Con una lettera sottoscritta dal Legal Team Italia, assieme a decine di avvocati e diverse associazioni, tra cui ASGI, si richiede al Ministro dell’Interno, ai questori e prefetti di tutta Italia la necessaria l’adozione di misure che limitino il rischio di contagio nei centri di detenzione amministrativa che, nel bilanciamento tra i diritti e gli interessi in gioco, obbediscano al prioritario obiettivo di ostacolare la diffusione dell’epidemia e salvaguardare la salute e la vita dei trattenuti e della popolazione tutta.
La recente emergenza sanitaria legata all’epidemia da COVID-19 ha imposto l’adozione di misure eccezionali, giungendo da ultimo (art. 2 DPCM 10 marzo 2020 ed ancora con DPCM 11 marzo 2020) al divieto di ogni forma di assembramento di persone in luoghi pubblici o aperti al pubblico, ciò che costituisce una forte compressione di diritti costituzionalmente tutelati.
Tutte le misure adottate sono tese a limitare i rischi di contagio e dunque a evitare che si creino condizioni in cui le persone si trovino vicine e in condizioni di promiscuità.
Per tale ragione sono stati sospesi servizi essenziali, come le scuole e le università, oltre a attività nelle quali si possano generare occasioni di aggregazione di persone, come tutte quelle legate ad eventi culturali, ricreativi o sportivi; da ultimo tali misure sono state estese anche a tutti gli esercizi commerciali esclusi quelli di vendita e somministrazione di beni primari.

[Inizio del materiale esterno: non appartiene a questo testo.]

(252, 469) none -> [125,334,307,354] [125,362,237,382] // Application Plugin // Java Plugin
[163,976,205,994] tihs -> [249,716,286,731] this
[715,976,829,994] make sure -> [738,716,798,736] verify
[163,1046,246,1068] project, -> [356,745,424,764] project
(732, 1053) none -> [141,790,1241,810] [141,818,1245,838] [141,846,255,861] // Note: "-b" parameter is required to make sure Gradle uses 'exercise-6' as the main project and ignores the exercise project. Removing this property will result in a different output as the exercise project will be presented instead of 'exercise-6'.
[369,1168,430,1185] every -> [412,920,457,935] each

In questo quadro generale, desta agli scriventi estrema preoccupazione la condizione nei CPR, ove un numero elevato di persone vive in condizioni di promiscuità, spesso in condizioni sanitarie precarie ed in assenza di adeguati presidi sanitari interni ai centri.
In considerazione della diffusione del virus, nonché della circostanza che i Centri sono, necessariamente e quotidianamente, frequentati da persone che vivono all’esterno (dal personale di polizia e dell’esercito, al personale degli enti gestori, ai mediatori, agli operatori, ai giudici e avvocati), e che non può certo ridursi o evitarsi tale afflusso, nonché del fatto che per quanto a conoscenza degli scriventi (e sulla base delle informazioni diffuse) il pericolo di contagio proviene anche da soggetti asintomatici, anche le misure eventualmente adottabili (autocertificazioni, uso di mascherine, mantenimento della distanza di almeno un metro tra trattenuti e altre persone) non appaiono idonee a scongiurare il rischio che avvengano contagi all’interno. Peraltro, tra i trattenuti non sarebbe certo ipotizzabile, per i limiti strutturali propri dei Centri, ipotizzare l’applicazione delle misure (distanze, misure igieniche, uso di mascherine) previste dalle disposizioni e raccomandazioni nazionali di tutela sanitaria.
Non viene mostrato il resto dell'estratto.